### Required work
Quote the records exactly, starting at the first line and stopping after the line with "use the following"; skip the pictures.

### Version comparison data
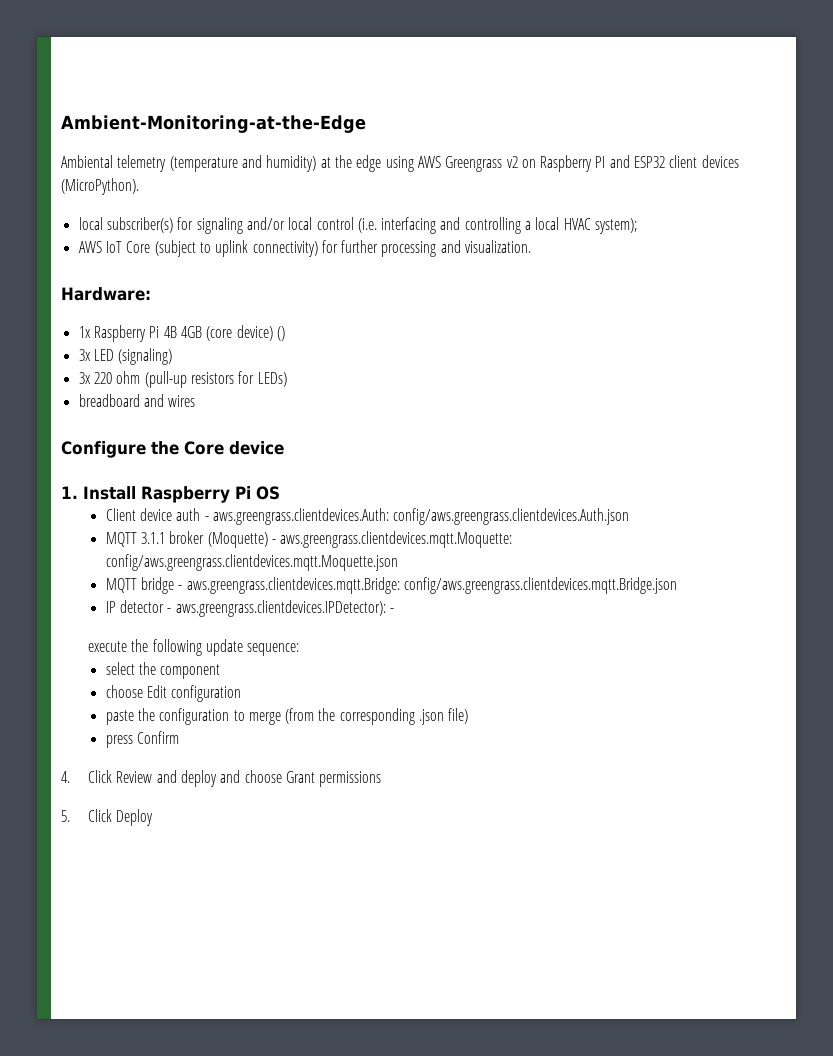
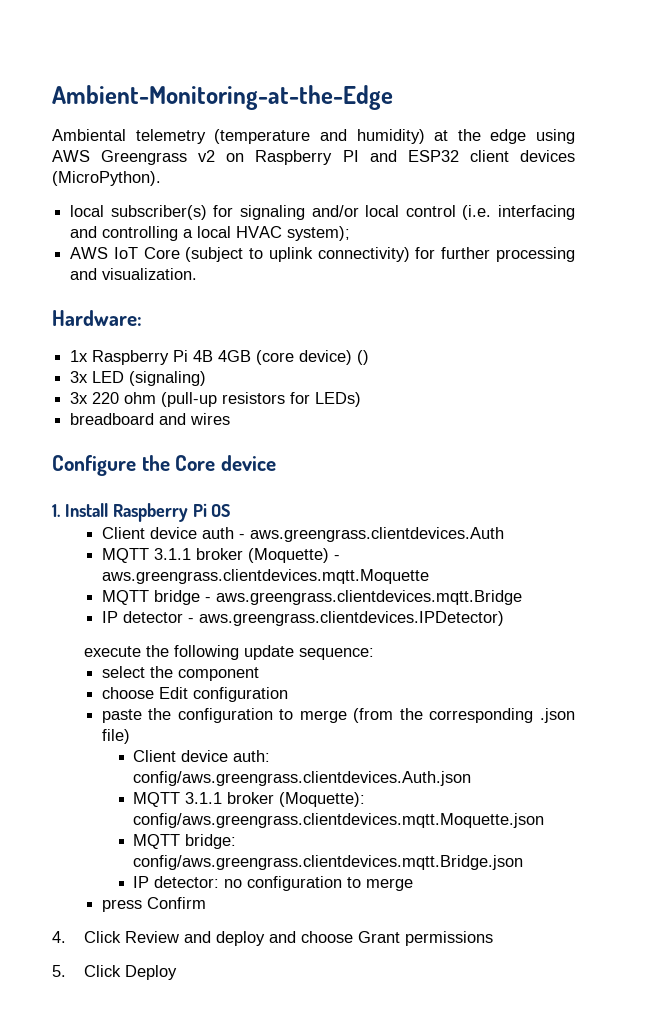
- Client device auth - aws.greengrass.clientdevices.Auth: config/aws.greengrass.clientdevices.Auth.json
+ Client device auth - aws.greengrass.clientdevices.Auth
- MQTT 3.1.1 broker (Moquette) - aws.greengrass.clientdevices.mqtt.Moquette: config/aws.greengrass.clientdevices.mqtt.Moquette.json
+ MQTT 3.1.1 broker (Moquette) - aws.greengrass.clientdevices.mqtt.Moquette
- MQTT bridge - aws.greengrass.clientdevices.mqtt.Bridge: config/aws.greengrass.clientdevices.mqtt.Bridge.json
+ MQTT bridge - aws.greengrass.clientdevices.mqtt.Bridge
- IP detector - aws.greengrass.clientdevices.IPDetector): -
+ IP detector - aws.greengrass.clientdevices.IPDetector)
+ Client device auth: config/aws.greengrass.clientdevices.Auth.json
+ MQTT 3.1.1 broker (Moquette): config/aws.greengrass.clientdevices.mqtt.Moquette.json
+ MQTT bridge: config/aws.greengrass.clientdevices.mqtt.Bridge.json
+ IP detector: no configuration to merge

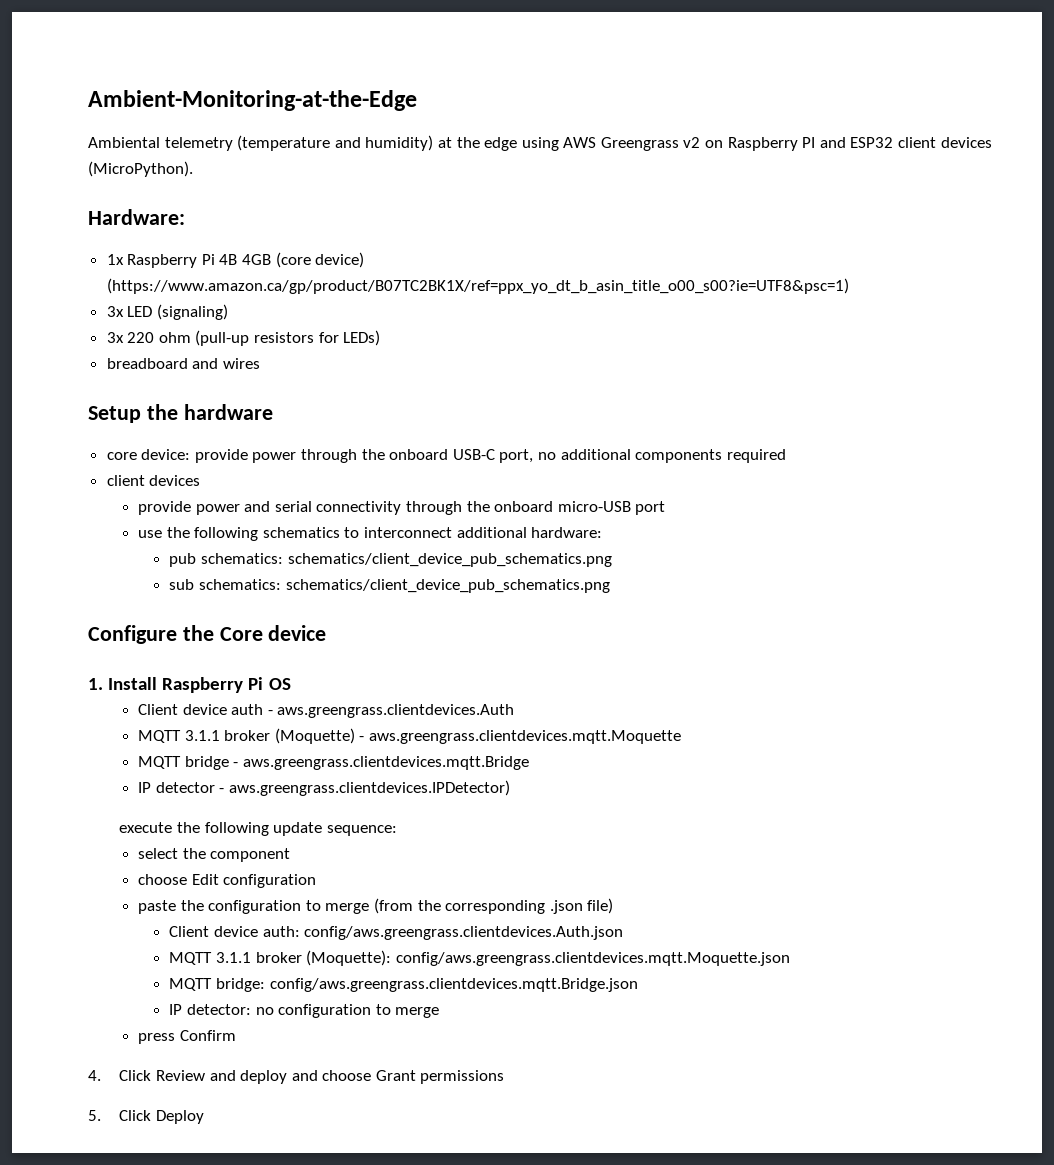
- local subscriber(s) for signaling and/or local control (i.e. interfacing and controlling a local HVAC system);
- AWS IoT Core (subject to uplink connectivity) for further processing and visualization.
- 1x Raspberry Pi 4B 4GB (core device) ()
+ 1x Raspberry Pi 4B 4GB (core device) (https://www.amazon.ca/gp/product/B07TC2BK1X/ref=ppx_yo_dt_b_asin_title_o00_s00?ie=UTF8&psc=1)
+ Setup the hardware
+ core device: provide power through the onboard USB-C port, no additional components required
+ client devices
+ provide power and serial connectivity through the onboard micro-USB port
+ use the following schematics to interconnect additional hardware:
+ pub schematics: schematics/client_device_pub_schematics.png
+ sub schematics: schematics/client_device_pub_schematics.png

### The answer
- Client device auth - aws.greengrass.clientdevices.Auth: config/aws.greengrass.clientdevices.Auth.json
+ Client device auth - aws.greengrass.clientdevices.Auth
- MQTT 3.1.1 broker (Moquette) - aws.greengrass.clientdevices.mqtt.Moquette: config/aws.greengrass.clientdevices.mqtt.Moquette.json
+ MQTT 3.1.1 broker (Moquette) - aws.greengrass.clientdevices.mqtt.Moquette
- MQTT bridge - aws.greengrass.clientdevices.mqtt.Bridge: config/aws.greengrass.clientdevices.mqtt.Bridge.json
+ MQTT bridge - aws.greengrass.clientdevices.mqtt.Bridge
- IP detector - aws.greengrass.clientdevices.IPDetector): -
+ IP detector - aws.greengrass.clientdevices.IPDetector)
+ Client device auth: config/aws.greengrass.clientdevices.Auth.json
+ MQTT 3.1.1 broker (Moquette): config/aws.greengrass.clientdevices.mqtt.Moquette.json
+ MQTT bridge: config/aws.greengrass.clientdevices.mqtt.Bridge.json
+ IP detector: no configuration to merge

- local subscriber(s) for signaling and/or local control (i.e. interfacing and controlling a local HVAC system);
- AWS IoT Core (subject to uplink connectivity) for further processing and visualization.
- 1x Raspberry Pi 4B 4GB (core device) ()
+ 1x Raspberry Pi 4B 4GB (core device) (https://www.amazon.ca/gp/product/B07TC2BK1X/ref=ppx_yo_dt_b_asin_title_o00_s00?ie=UTF8&psc=1)
+ Setup the hardware
+ core device: provide power through the onboard USB-C port, no additional components required
+ client devices
+ provide power and serial connectivity through the onboard micro-USB port
+ use the following schematics to interconnect additional hardware:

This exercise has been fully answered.